My view of BBs revolves around correct dimensions, function and service. 
Those that are the correct spindle length and permit snug but safe 
clearance of stays, have accurate fit of tapers with the crank arms never 
used odd interface BBs and don't abide with external bearings and their 
cranks), stay installed and last under my use get my vote. My MB-0 made me 
a Mavic BB fan and put them in my bikes before the cartridge units hit the 
market.

My Rambouillet started with a TA Zephyr triple on a Phil, more recently I 
dropped the inner ring, spacers and hardware to run as a wide double and 
needed a shorter spindle. At nearly the same time I was dong a post-winter 
cleaning of my commuter and its two year-old Phil's bearings were trashed. 
In response to these collective observations of service life and cost to 
refurbish, I put an SKF for the Ram and threw an appropriate size Shimano 
UN-51 into the commuter. The 14 year-old Phil not regularly operated in the 
winter slop was smooth as butter.

I never got around to dropping $46 plus cross country postage to rebuild 
the Phil and it sits in my tool box with its much older, still serviceable 
kin, the commuter got demoted in my stable, its replacement and OEM UN-55 
that remains serviceable after two winters. 

I agree with Jan Heine that winter differentiates the durability of 
cartridge bearing vs sealed BB units. No snow/slush service of my SKF, so I 
cannot say definitively that it is my new all-around answer, but I can add 
that I didn't have a very good front fender/flap situation during the 
short-lived Phil use on the commuter compared to my current set up which 
may be prolonging the garden variety unit's service. 

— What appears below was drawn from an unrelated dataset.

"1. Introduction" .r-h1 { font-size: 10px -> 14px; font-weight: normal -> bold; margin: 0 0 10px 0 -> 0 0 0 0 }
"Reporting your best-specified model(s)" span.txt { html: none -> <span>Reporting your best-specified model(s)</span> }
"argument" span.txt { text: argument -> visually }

Keeping the spray and slop off your bottom bracket is the first step, a 
sealed unit is the next if your objective is a BB that keeps working. 

Andy Cheatham
Pittsburgh





On Wednesday, April 27, 2016 at 4:27:49 PM UTC-4, dstein wrote:
>
> Why are more expensive bottom brackets more expensive? What do you gain? 
> Is it just durability? Or is there any sort of performance gain (ie, does 
> it roll smoother, faster, etc)?
>
> I've worked on most bike parts now minus the bottom bracket and headset. 
> About to change cranks on my hunqapillar form the Sugino triple (with a 107 
> or 110 bb) to a White Industries Eno (with a 113 bb). Trying to figure out 
> if I go w/ the $40 bb on Riv's site? Or a White Industries or something 
> similar? This bike will see 500-1000 miles a year on dirt and some mud. And 
> support the occasional overnighter.